Speaking about the late free awarded to Tipperary in the drawn game, the one that John O’Dwyer took and was ruled wide by HawkEye, Cody described referee Barry Kelly’s decision to give it as “criminal.”

Less than a month later, Cody found a Tipperary ally in Kieran Bergin, who expressed his view that he didn’t think it was a free when Brian Hogan was blown for charging.

Murphy noticed Bergin’s comments and it only increased his respect for Tipperary.

“We know the Tipperary lads well at this stage. It’s not a case that we don’t know them on a personal level.

“To a certain extent, a lot of lads go to college with each other and work with each other. We know each other well.

“There’s so many similarities between both camps in that our attitudes towards hurling are very similar.

Patrick Maher and Paul Murphy Paul Murphy gets to grips with Patrick 'Bonner' Maher in 2014. Source: James Crombie/INPHO

“A lot of players are living on the borders as well – a few miles here or there and you could be playing for the other team.

“So I think over the few years, regardless of whether you come out on the winning side or the losing side, the fact we’ve drawn so much out of each other and had massive matches, automatically respect comes from that.

“Sometimes you mightn’t have to like each other but you respect each other and that’s the bottom line in the whole thing.

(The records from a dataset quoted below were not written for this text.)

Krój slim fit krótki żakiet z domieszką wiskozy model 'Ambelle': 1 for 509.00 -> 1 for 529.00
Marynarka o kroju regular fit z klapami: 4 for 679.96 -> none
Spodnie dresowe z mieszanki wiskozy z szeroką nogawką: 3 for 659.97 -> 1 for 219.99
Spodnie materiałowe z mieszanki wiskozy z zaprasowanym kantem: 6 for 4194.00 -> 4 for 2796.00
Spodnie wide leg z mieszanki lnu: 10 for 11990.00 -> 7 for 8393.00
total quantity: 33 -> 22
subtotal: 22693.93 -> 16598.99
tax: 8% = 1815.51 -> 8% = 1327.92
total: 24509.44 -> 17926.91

“We’ve had serious battles over the years and tempers have frayed sometimes but the one thing that has underlined the whole thing is there is a respect there on both sides. Regardless of what happens next Sunday, you’ll know there is a respect there after it.”

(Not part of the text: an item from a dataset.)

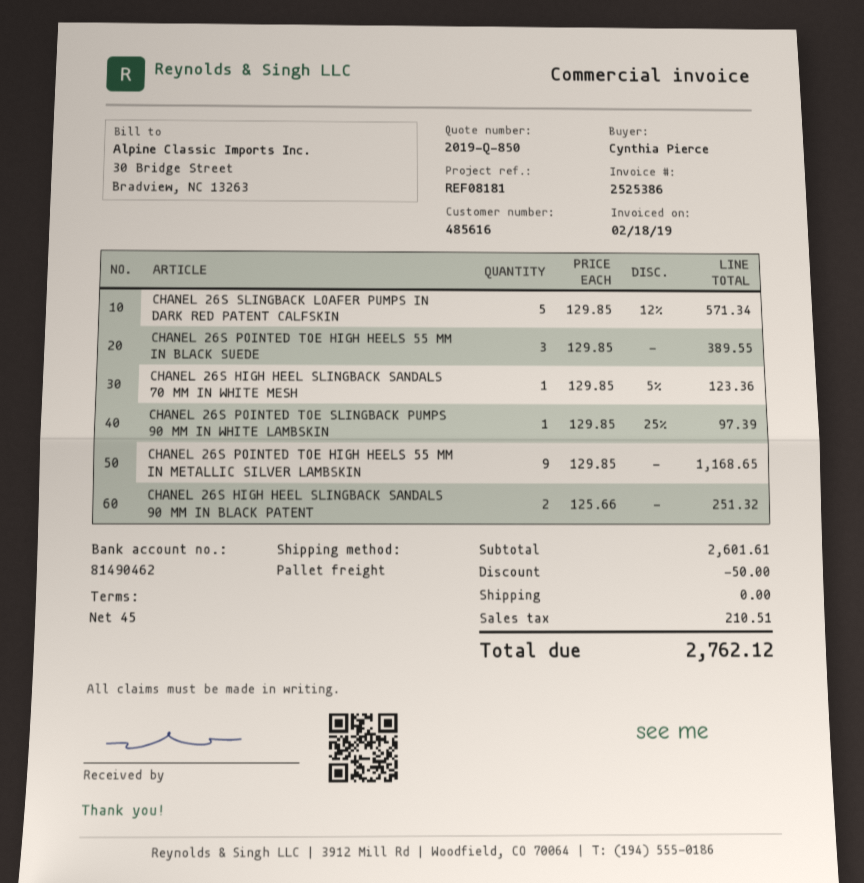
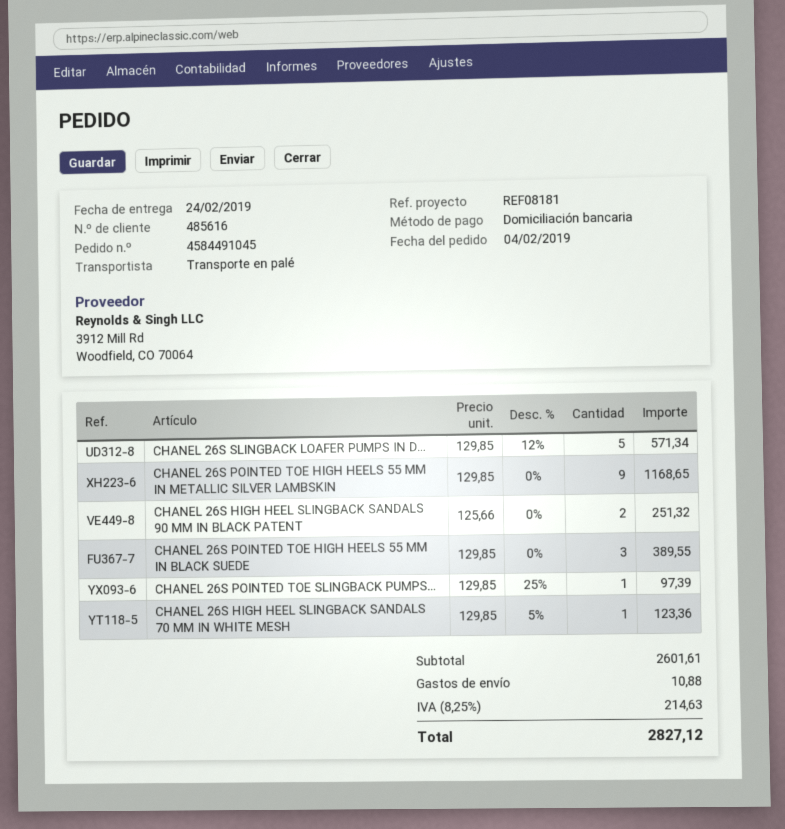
discount: 50.00 -> none
shipping: 0.00 -> 10.88
tax: 210.51 -> 214.63
total: 2762.12 -> 2827.12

Murphy is one of the main reasons why Kilkenny are here again – and on the verge of three-in-a-row.

He may have missed a late chance to win the drawn match against Waterford at Croke Park but his input in Conor Fogarty’s equalising point cannot be underestimated.

“We could kind of see they (Waterford) were drifting back more and more.

“We were getting sucked out. I was free and even at that, I was standing out near the 45 at this stage.

Paul Murphy reacts to missing a point Paul Murphy reacts to his late missed chance against Waterford. Source: Cathal Noonan/INPHO

“You could feel they were pulling back and pulling back. It was Eoin (Murphy) hit the ball to Joey (Holden), Joey was free and I could just see there was space in front of me up the line.

“I just ran up and Joey had the calmness originally to just give it out to me then.

“When I looked up, Conor Fogarty had made the run. It was more so the fact they had pulled back so much and we stayed that small bit calm to take the score.

“It was by no means a gimme either, it was very close to 70m out, near the sideline as well.

“It was just the calmness needed in that moment, to take it down and play the ball short, and recognise that if we lorry it down, they will come out with the ball and it’s not what we want. It was that small bit of calmness that was the real making of that point.”